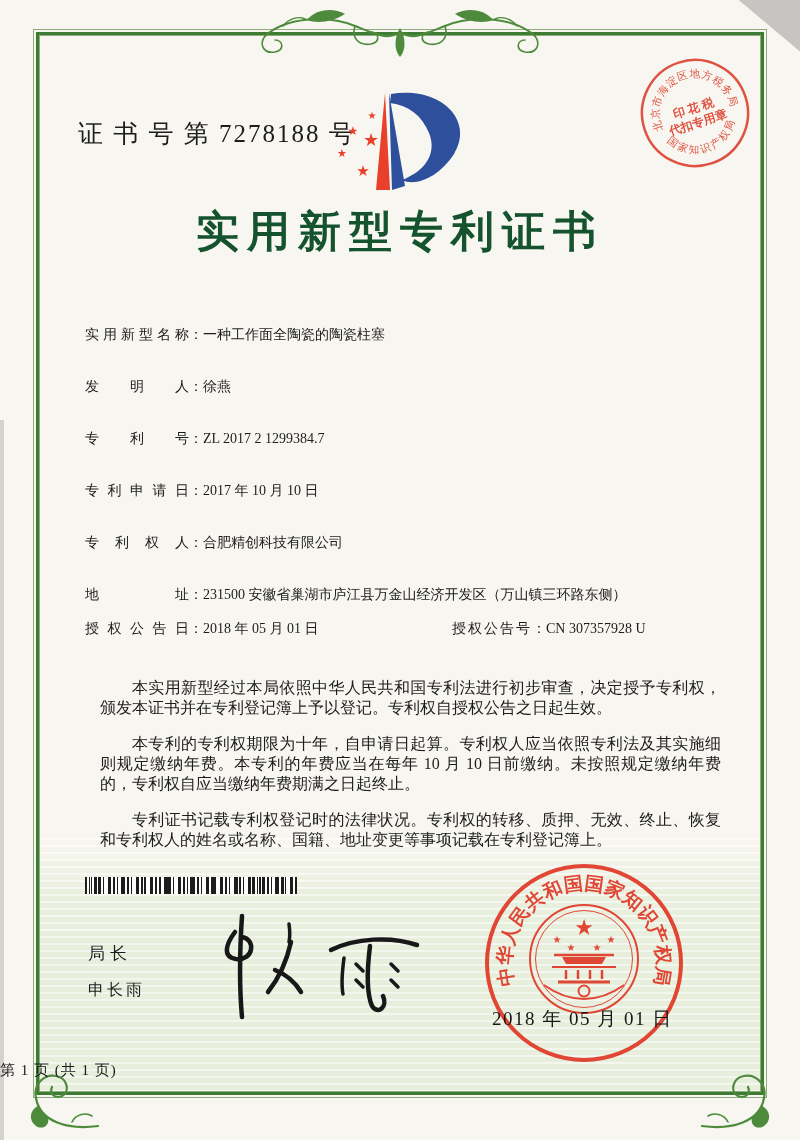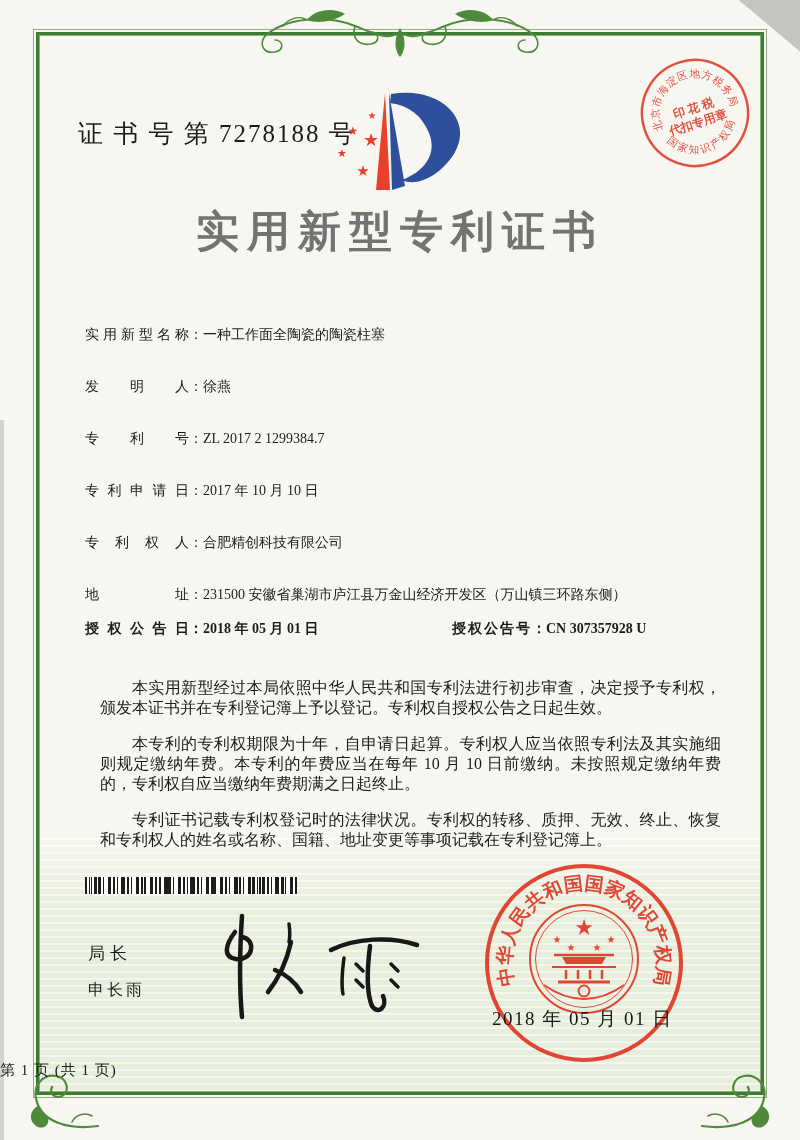"实用新型专利证书" .title { color: #737373 -> #14532d }
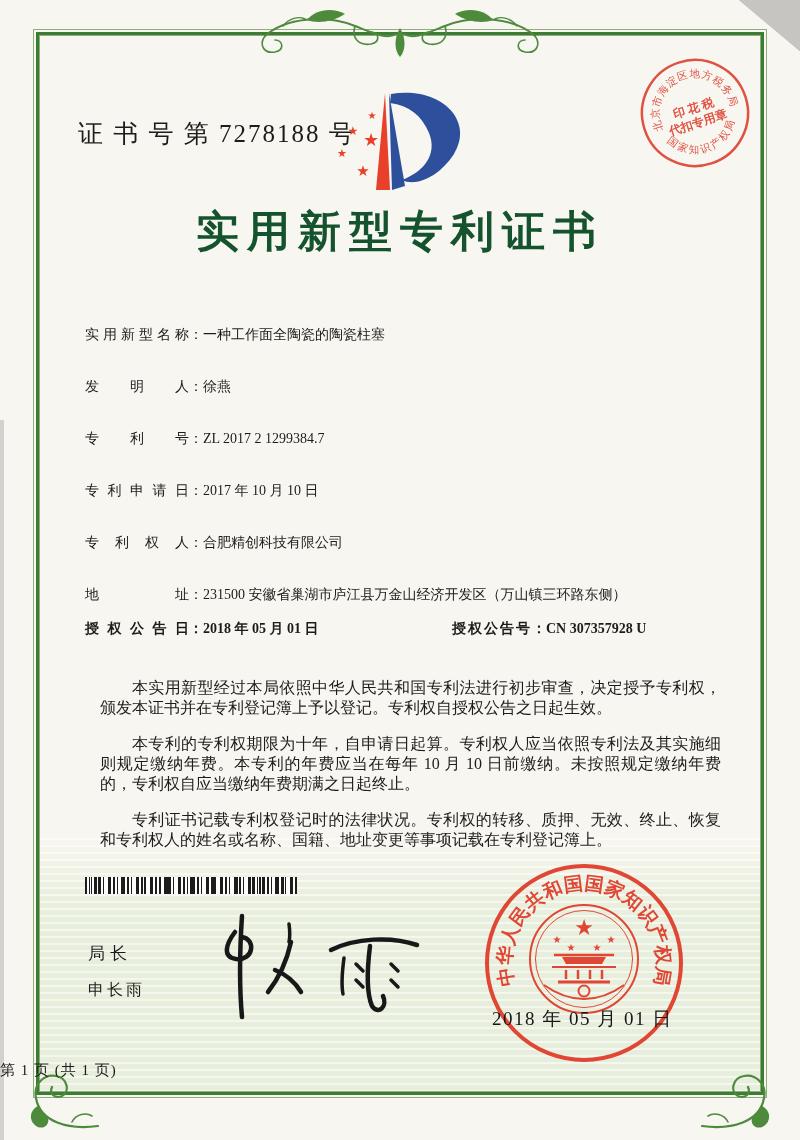"授权公告日：2018 年 05 月 01" .grant-row { font-weight: bold -> none }
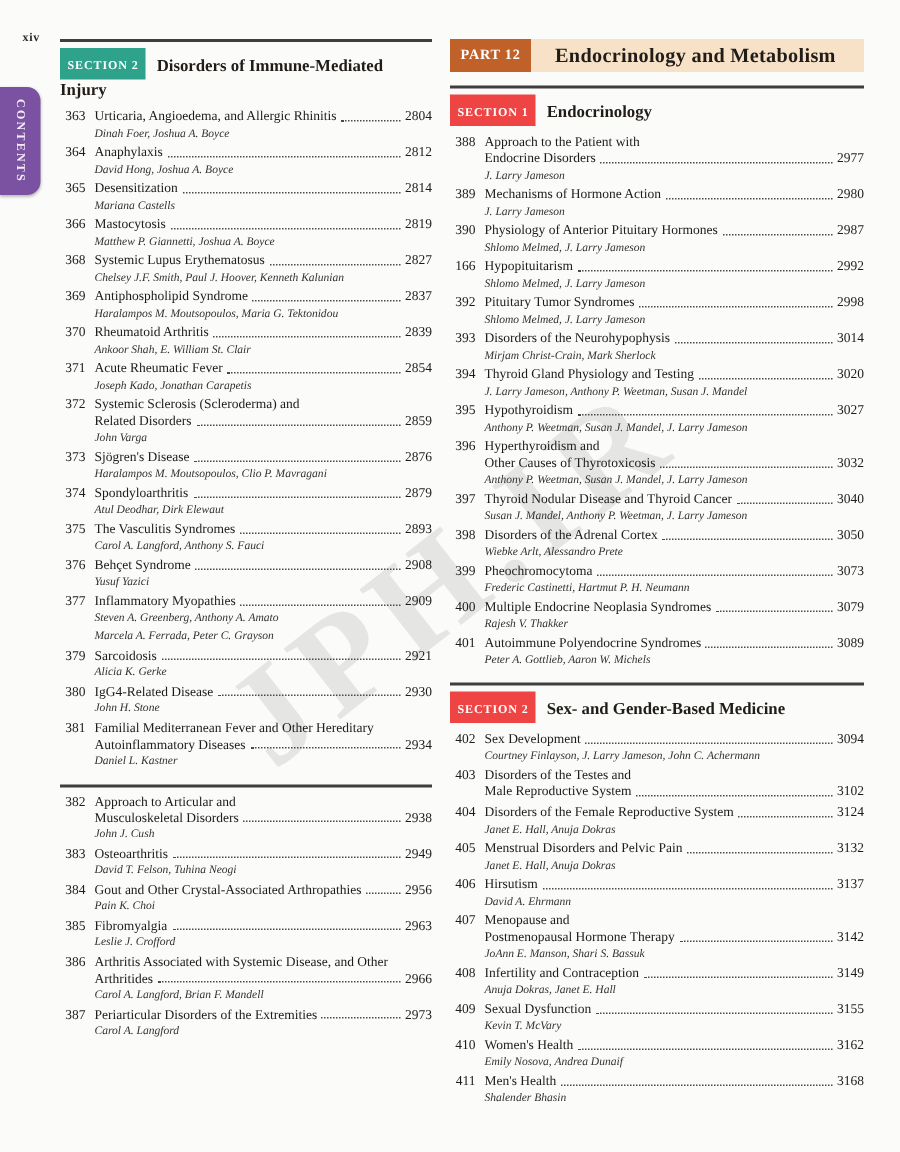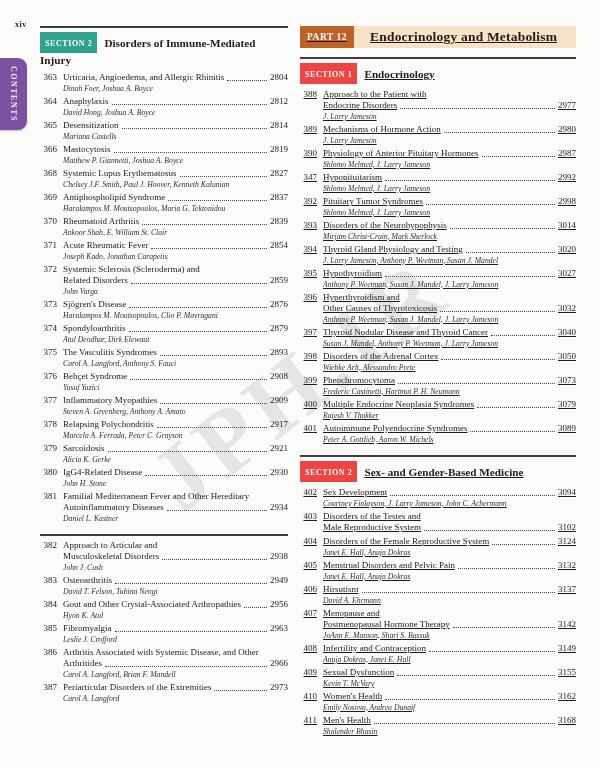"PART 12" .col-right { text-decoration: underline -> none }
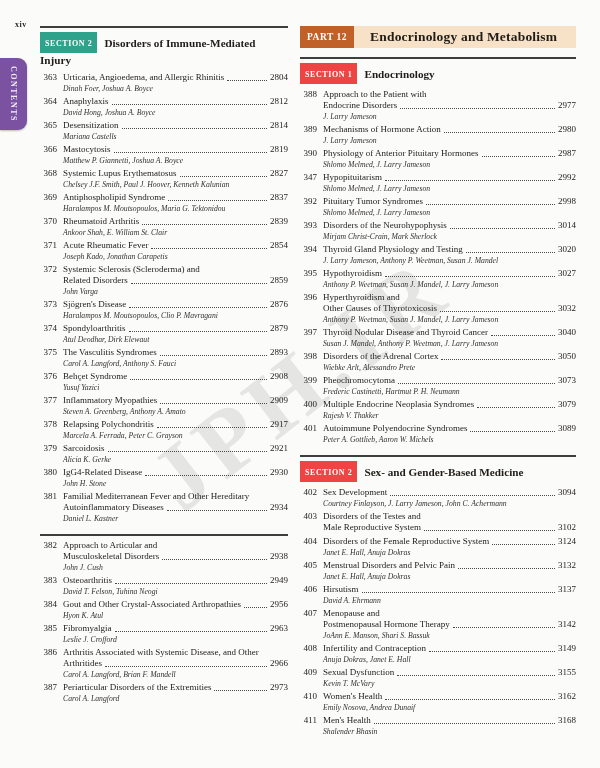"347" span.ch-num { text: 347 -> 166 }
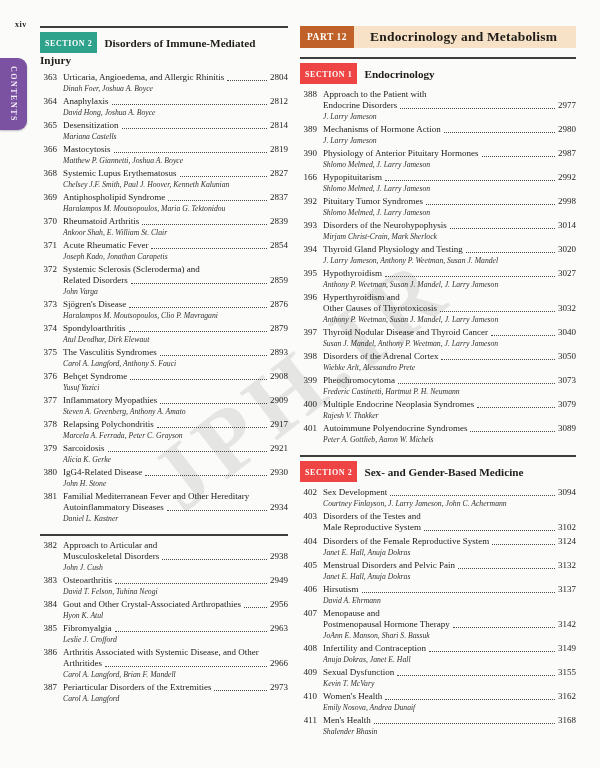"378" div.entry-line { html: <div> <span>378</span> <span> <div> <span>Relapsing Polychondritis</span> <span></span> <span>2917</span> </div> </span> </div> -> none }
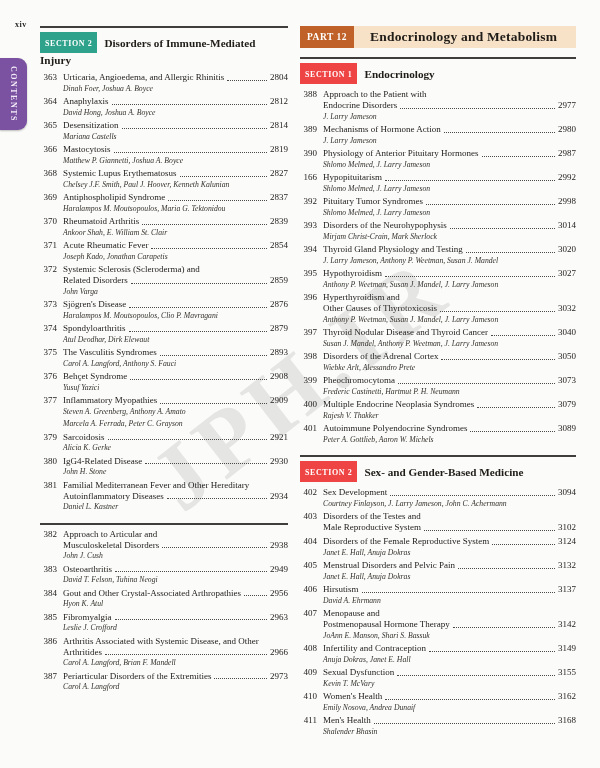"Hyon K. Atul" div.authors { text: Hyon K. Atul -> Pain K. Choi }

What is needed:
Leave out the pictures and repeat everything else in the records exactly.

Exercise result:
"实用新型专利证书" .title { color: #737373 -> #14532d }
"授权公告日：2018 年 05 月 01" .grant-row { font-weight: bold -> none }
"PART 12" .col-right { text-decoration: underline -> none }
"347" span.ch-num { text: 347 -> 166 }
"378" div.entry-line { html: <div> <span>378</span> <span> <div> <span>Relapsing Polychondritis</span> <span></span> <span>2917</span> </div> </span> </div> -> none }
"Hyon K. Atul" div.authors { text: Hyon K. Atul -> Pain K. Choi }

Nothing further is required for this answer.